Records provided>
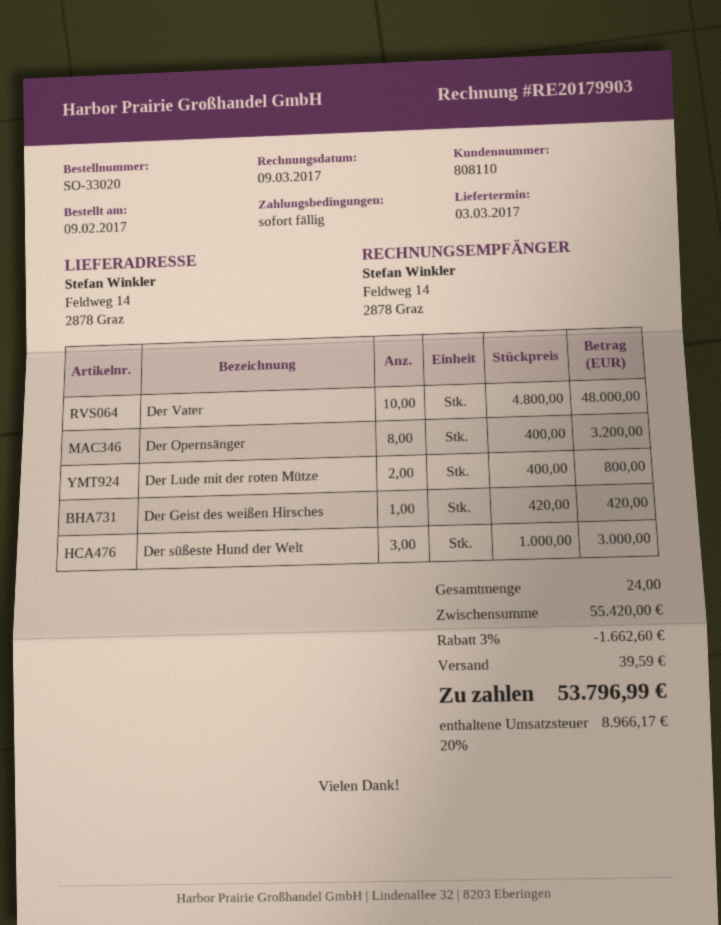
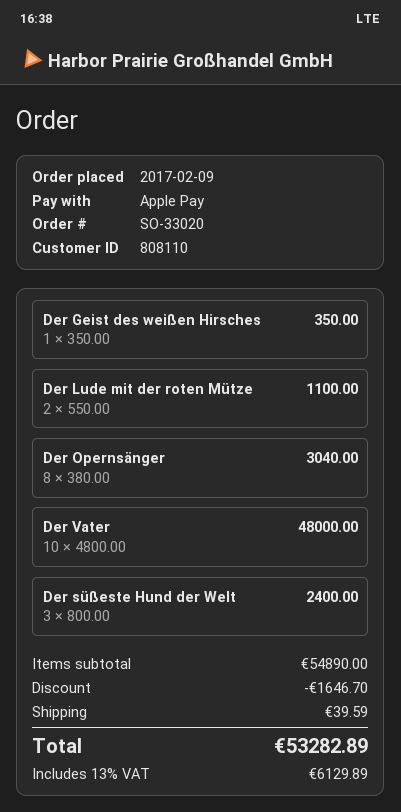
Der Opernsänger: 8 x 400.00 = 3200.00 -> 8 x 380.00 = 3040.00
Der Lude mit der roten Mütze: 2 x 400.00 = 800.00 -> 2 x 550.00 = 1100.00
Der Geist des weißen Hirsches: 1 x 420.00 = 420.00 -> 1 x 350.00 = 350.00
Der süßeste Hund der Welt: 3 x 1000.00 = 3000.00 -> 3 x 800.00 = 2400.00
subtotal: 55420.00 -> 54890.00
discount: 1662.60 -> 1646.70
tax: 20% = 8966.17 -> 13% = 6129.89
total: 53796.99 -> 53282.89

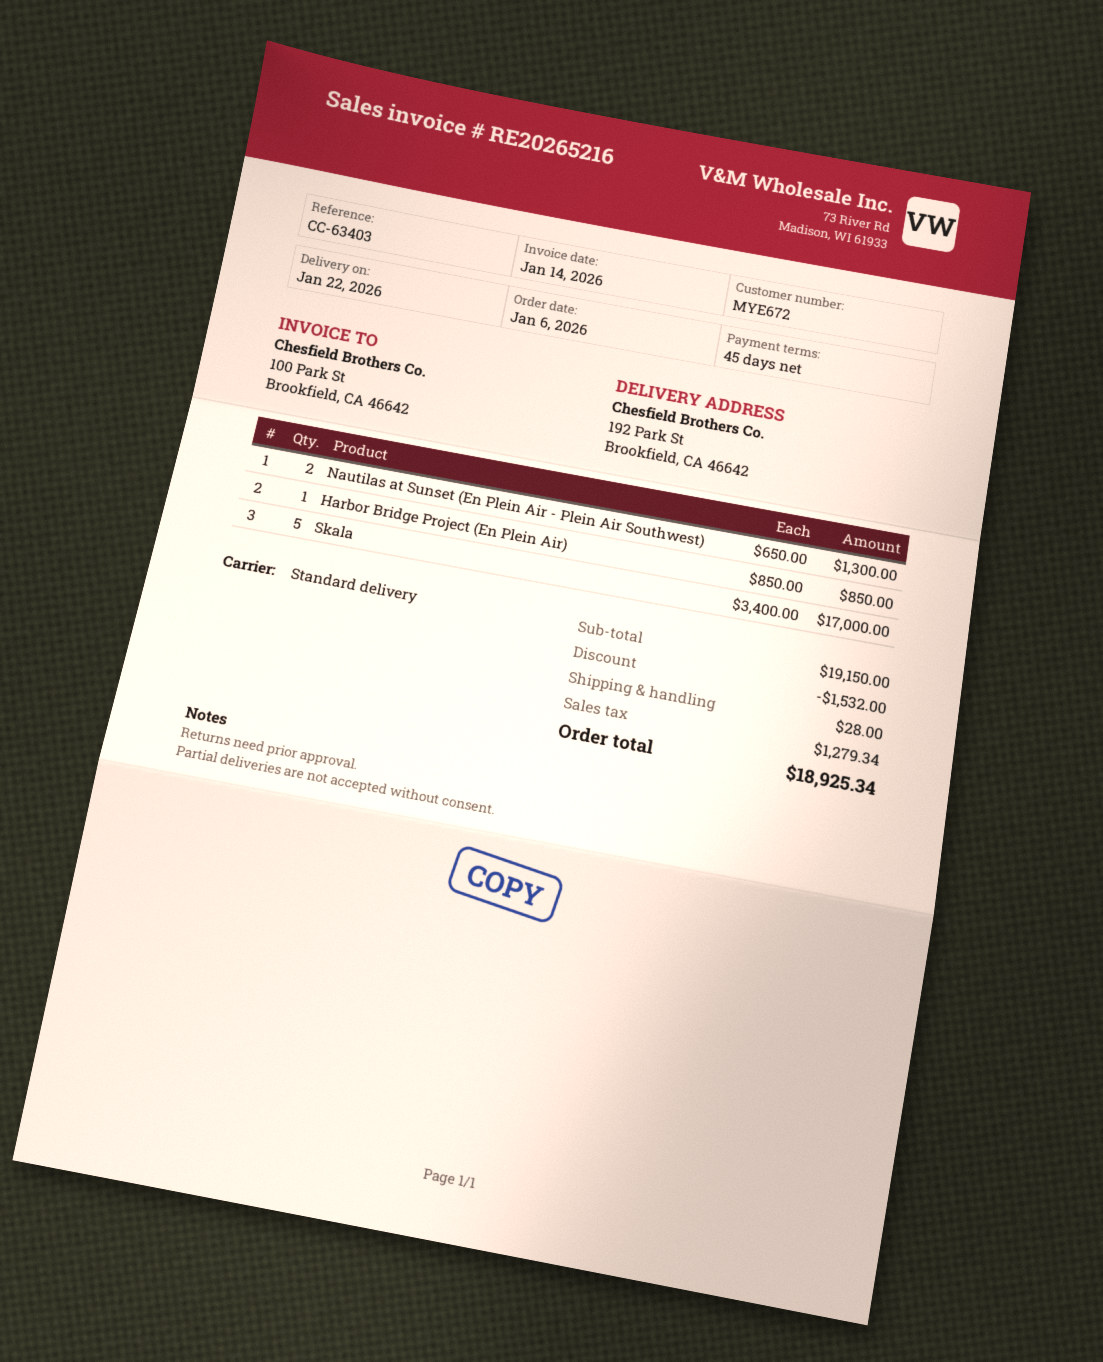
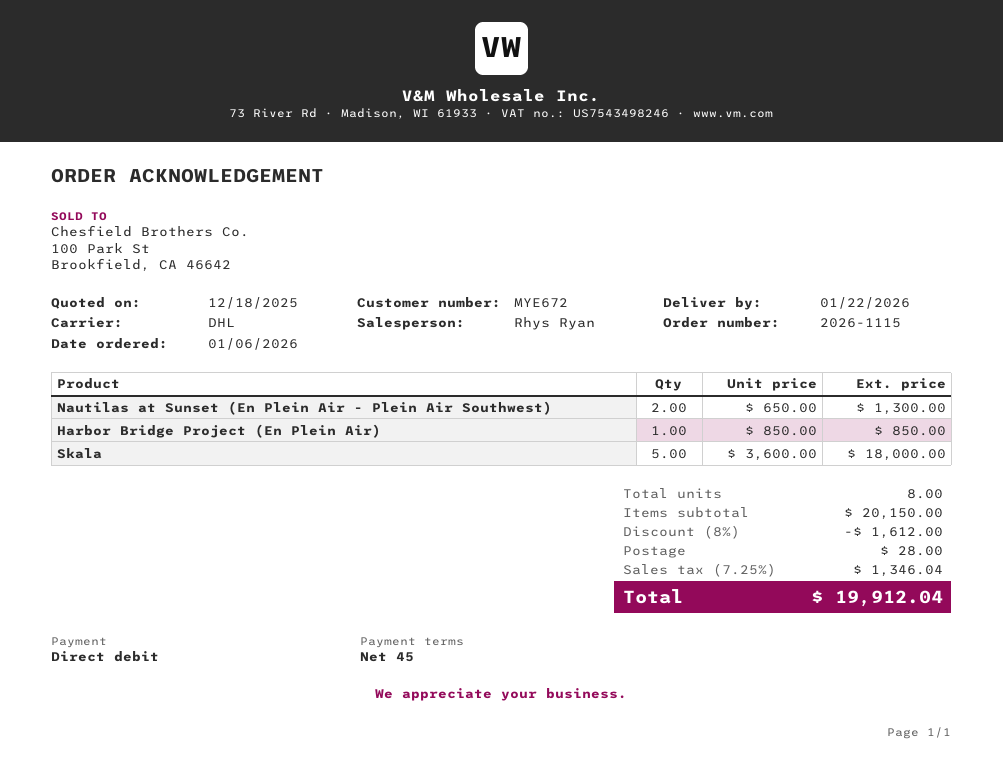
shipping method: standard -> DHL
Skala: 5 x 3400.00 = 17000.00 -> 5 x 3600.00 = 18000.00
subtotal: 19150.00 -> 20150.00
discount: 1532.00 -> 1612.00
tax: 1279.34 -> 1346.04
total: 18925.34 -> 19912.04

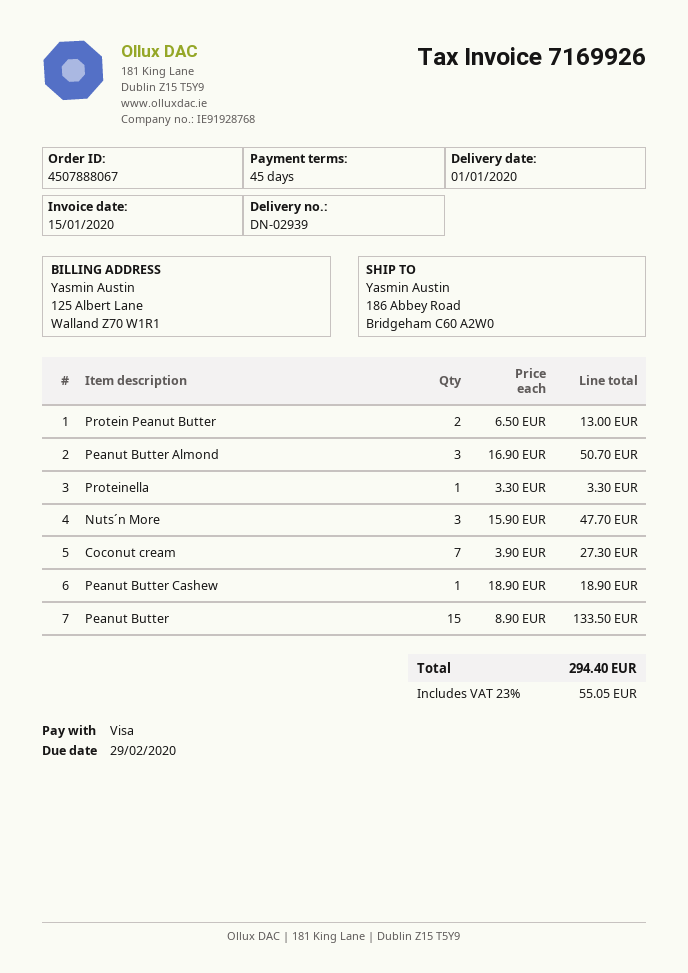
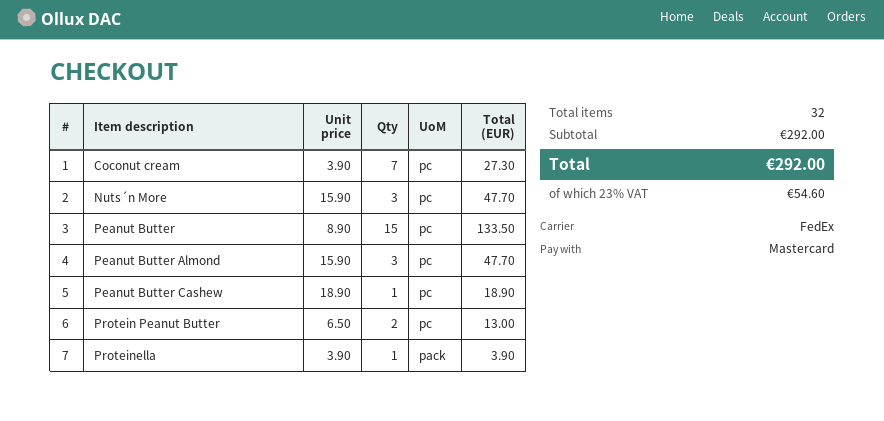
payment method: Visa -> Mastercard
Peanut Butter Almond: 3 x 16.90 = 50.70 -> 3 x 15.90 = 47.70
Proteinella: 1 x 3.30 = 3.30 -> 1 x 3.90 = 3.90
tax: 23% = 55.05 -> 23% = 54.60
total: 294.40 -> 292.00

Required action> Among the entries, copy every line containing the word "method".

Answer section>
shipping method: standard -> DHL
payment method: Visa -> Mastercard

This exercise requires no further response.